Method	Family MRR	Family H@1	WN18RR MRR	WN18RR H@1
ComplEx	0.964	0.938	0.479	0.438
RotatE	0.968	0.943	0.833	0.787
R2N_SG	0.985	0.981	0.724	0.699
DCR_SG	0.975	0.956	0.817	0.754
SBR_SG	0.981	0.966	0.840	0.784
DPrL (PG)	0.986	0.979	0.834	0.784

DPrL achieves the best MRR and H@1 on Family, and matches the best-performing method (SBR_SG) on WN18RR.

Ablation Study¶

DP vs. PG: DP is more accurate on small goal spaces (94.0% vs. 93.5% at \(N=4\)), while PG offers greater computational flexibility.
On the Family test set: naive grounding requires instantiating 18,071 / 45,466 / 181,095 groundings at depth 1/2/3, whereas DPrL requires only 12,334 ground evaluations.

Key Findings¶

DPrL is the only NeSy system capable of scaling MNIST addition to \(N \geq 100\).
On KG completion, DPrL produces fully interpretable proof trees (e.g., the uncle relation is derived via father → brother).
Unlike grounding-based methods that require manual hyperparameter tuning, DPrL automatically learns an optimal exploration strategy.
The MDP mapping allows flexible selection between exact (DP) and approximate (PG) inference depending on the size of the goal space.

Highlights & Insights¶

Theoretical bridge from SLP to MDP: The mapping is not merely conceptual but mathematically rigorous—the policy exactly corresponds to resolution transition probabilities, and value function optimization is provably equivalent to the standard NeSy objective.
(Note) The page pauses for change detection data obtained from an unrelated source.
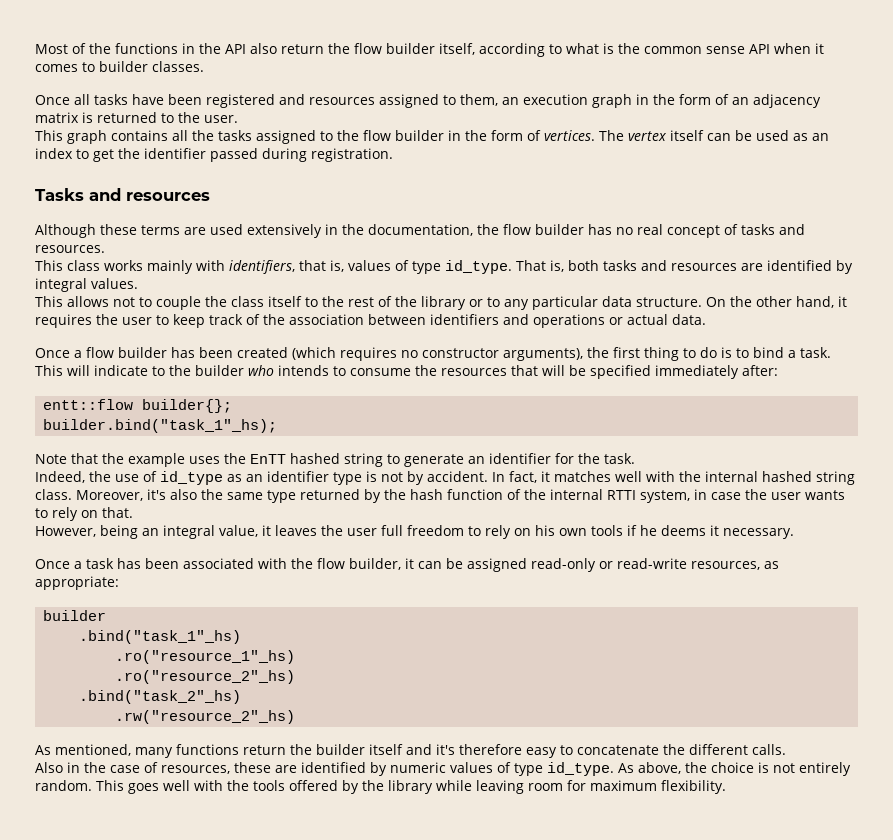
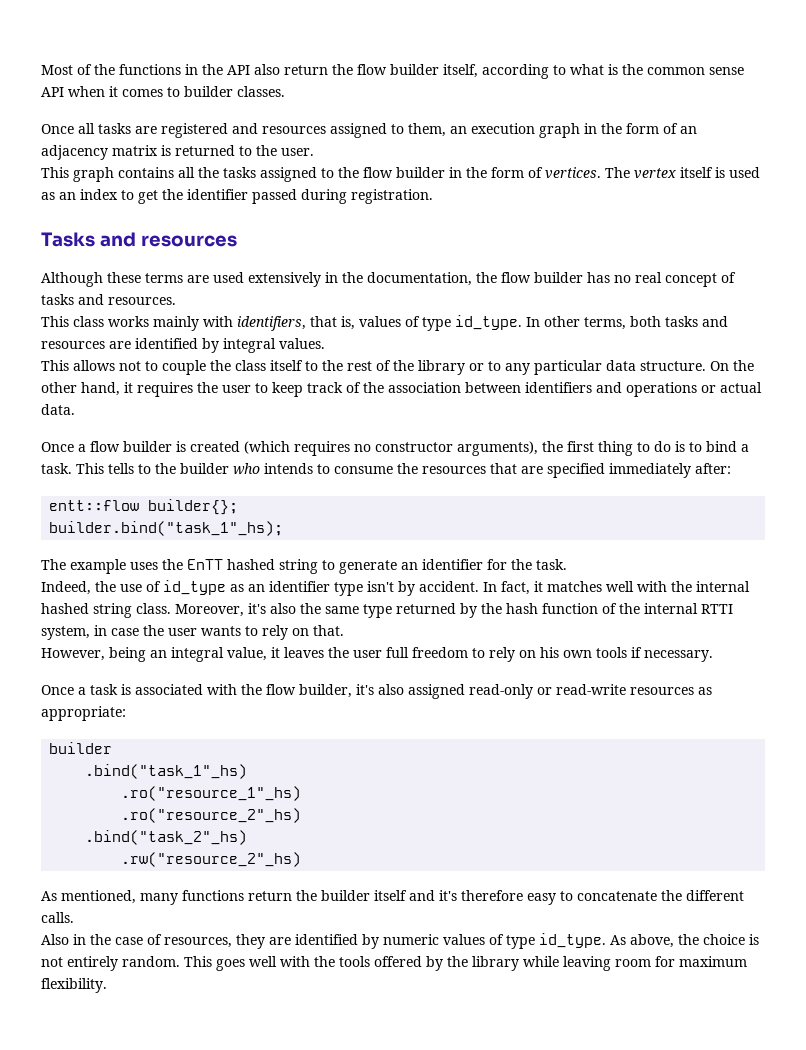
[132,94,202,105] have been -> [135,126,157,134] are
[707,130,752,141] can be -> [715,167,725,178] is
[516,260,564,272] That is, -> [526,316,626,330] In other terms,
[171,347,233,358] has been -> [176,441,186,452] is
[67,365,148,376] will indicate -> [108,463,134,474] tells
[542,365,586,376] will be -> [521,466,543,474] are
[35,453,124,464] Note that the -> [41,559,66,570] The
[366,471,403,482] is not -> [367,581,394,592] isn't
[640,525,719,536] he deems it -> (642, 652) none
[117,558,179,569] has been -> [121,684,131,695] is
[405,558,463,569] it can be -> [356,684,404,695] it's also
[691,561,760,570] resources, -> [630,687,694,695] resources
[234,762,271,773] these -> [236,934,265,949] they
This unlocks the full RL toolbox (DP, PPO, etc.) for symbolic reasoning.
Advantages of goal-level parameterization: Conditioning on the complete goal rather than individual atoms or terms provides richer context for decision-making at each step.
Interpretable inference: Each prediction corresponds to a complete proof tree, offering substantially greater transparency than the black-box outputs of other neural methods.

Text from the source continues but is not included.